The MRI garbage collector has a number of well-known flaws that are sorely felt by Walrus because the memoizing "packrat" parser that it uses is particularly greedy with memory, by design; all packrat parsers are built on the idea of trading "space for time".
Combine this memory-greediness with a bug in which MRI won’t return memory to the system and you have a crippling memory bloat problem when batch processing large numbers of templates. I’ve been living with this bug for years now, and processing batches by invoking
walrus compile some-file.tmpl multiple times from a script rather than doing
walrus compile *.tmpl.
In recent days I’ve been working on compatibility with Ruby 1.9 and JRuby, and was curious to see what performance and memory characteristics the different implementations had when batch processing templates with Walrus. I also threw "Ruby Enterprise Edition" (REE) into the mix.
I’m not going to post numbers for MRI here because, due to the crippling memory bloat problem, it is not possible to actually batch process all the templates at once using
walrus compile *.tmpl; memory usage just climbs and climbs until the entire physical memory (2GB on this machine) is saturated and the virtual memory subsystem is thrashing.
It’s true that the batch run would eventually finish if I let it run for long enough, but I’m afraid I have too many useful things to do with my machine to permit rendering it unusable for minutes or hours while I wait for the batch job to finish.
JRuby is the speed and memory king here, having the most mature memory subsystem and garbage collector of all the implementations. Even if it weren’t relatively fast in terms of processing speed, it would still win impressively because this performance equation is dominated by memory characteristics: JRuby’s better memory footprint and more efficient garbage collection have a huge impact here.
JRuby compile:* real 0m28.783s user 0m52.509s sys 0m1.328s JRuby fill:* real 0m23.269s user 0m34.616s sys 0m1.198s
Memory usage climbs up to around 300MB during the the early stages of the run, and peaks at about 500MB after compiling the nastiest of the templates.
It’s not all a bed of roses, however. At this stage there are still some glitches and bugs to be ironed out under JRuby, as compiling "works" but there are a number of discrepancies in the output compared to the other implementations. This is also why the "fill" time is so high for JRuby, because some of the templates miscompile and so
walrus fill is obliged to recompile them.

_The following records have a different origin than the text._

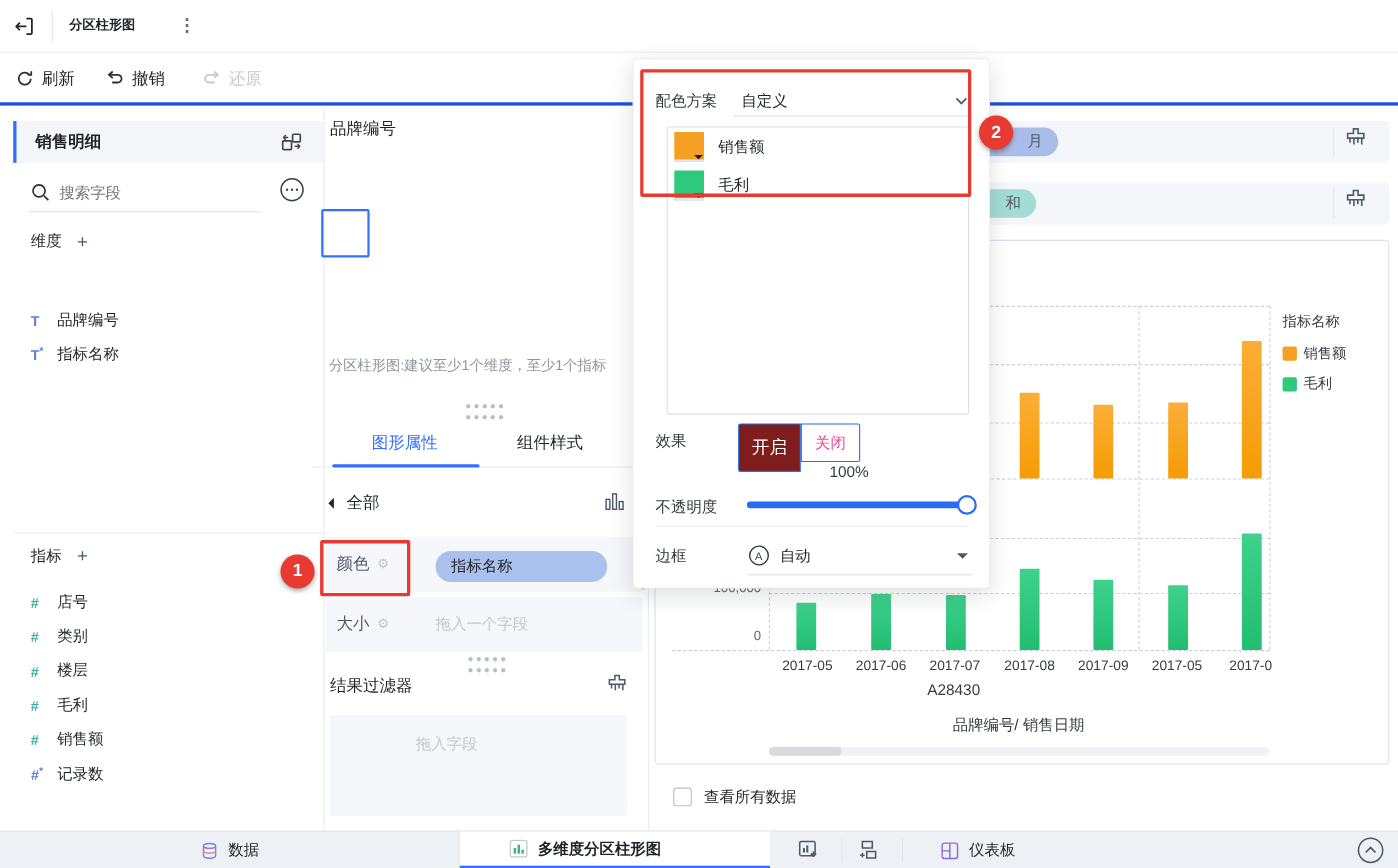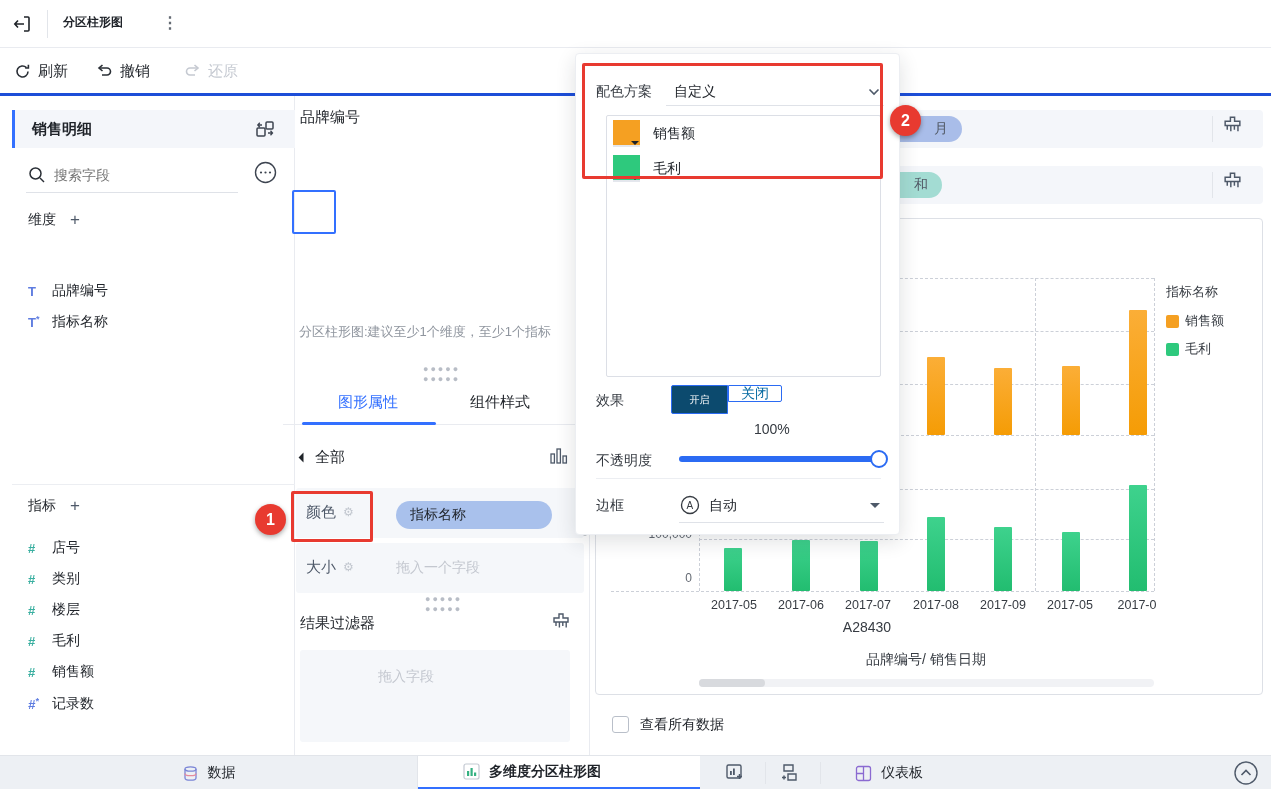--- a/index.html
+++ b/index.html
@@ -471,24 +471,24 @@
       </div>
       <div style="position:absolute;left:6px;top:39px;display:flex;align-items:center;gap:13px">
         <span style="position:relative;width:27px;height:27px;background:#2ec97d;border-bottom:2px solid #e4e7ed;display:inline-block">
           <span style="position:absolute;right:1px;bottom:0;width:0;height:0;border-top:4px solid #1f2329;border-left:4px solid transparent;border-right:4px solid transparent"></span>
         </span>
         <span class="f14">毛利</span>
       </div>
     </div>
 
     <span class="abs dlg-lbl" style="left:20px;top:338px">效果</span>
-    <span class="abs" style="left:95px;top:331px;width:57px;height:29px;background:#0c4a6e;color:#fff;font-size:10px;display:flex;align-items:center;justify-content:center;border:1px solid #2b6bf3;border-radius:2px 0 0 2px;cursor:pointer">
+    <span class="abs" style="left:95px;top:331px;width:57px;height:44px;background:#7f1d1d;color:#fff;font-size:16px;display:flex;align-items:center;justify-content:center;border:1px solid #2b6bf3;border-radius:2px 0 0 2px;cursor:pointer">
       <span>开启</span>
     </span>
-    <span class="abs" style="left:152px;top:331px;width:54px;height:17px;background:#fff;color:#0369a1;font-size:14px;display:flex;align-items:center;justify-content:center;border:1px solid #2b6bf3;border-radius:0 2px 2px 0;cursor:pointer">
+    <span class="abs" style="left:152px;top:331px;width:54px;height:35px;background:#fff;color:#ec4899;font-size:14px;display:flex;align-items:center;justify-content:center;border:1px solid #2b6bf3;border-radius:0 2px 2px 0;cursor:pointer">
       <span>关闭</span>
     </span>
     <span class="abs f14" style="left:178px;top:367px;color:#363b42">100%</span>
 
     <span class="abs dlg-lbl" style="left:20px;top:398px">不透明度</span>
     <div class="abs" style="left:103px;top:402px;width:200px;height:6px;background:#2b6bf3;border-radius:3px">
       <span style="position:absolute;right:-9px;top:-6px;width:18px;height:18px;background:#fff;border:2px solid #2b6bf3;border-radius:50%"></span>
     </div>
 
     <div class="abs" style="left:20px;top:424px;width:285px;height:1px;background:#eceef2"></div>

1.9.1 compile: real 2m51.184s user 2m48.359s sys 0m3.030s 1.9.1 fill: real 0m6.823s user 0m5.487s sys 0m1.263s
Pleasingly, 1.9.1 evidently no longer suffers from the crippling GC bug that MRI did. Memory usage climbs to around 900MB by the time it gets to the nastiest file (the full index), dropping back to about 800MB after that, and finally creeping up to 1GB as the remaining templates are compiled.
REE (1.8.7) compile:*
REE (1.8.7) fill:*
REE (1.8.7) compile:* real 1m17.396s user 1m14.585s sys 0m2.801s REE (1.8.7) fill:* real 0m3.692s user 0m2.892s sys 0m0.713s
This one was the real surprise for me. REE evidently has much better memory characteristics than 1.9.1, at least for this testing scenario. Despite being a "slower" VM in terms of raw processing power, the REE build of 1.8.7 ends up wiping the floor with 1.9.1.
The REE website says that it includes a better (higher performance) memory allocator, TCMalloc, and a "copy-on-write friendly garbage collector". Whatever the reason, the impact is huge for a memory-intensive application like a Walrus and its memoizing packrat parser. (In a typical run literally millions of string objects are created, as shown in this memprof dump.)
Peak memory usage was around 1GB for the nasty full index file, but then it dropped back to under 400MB after that and stayed that low for the remainder of the run.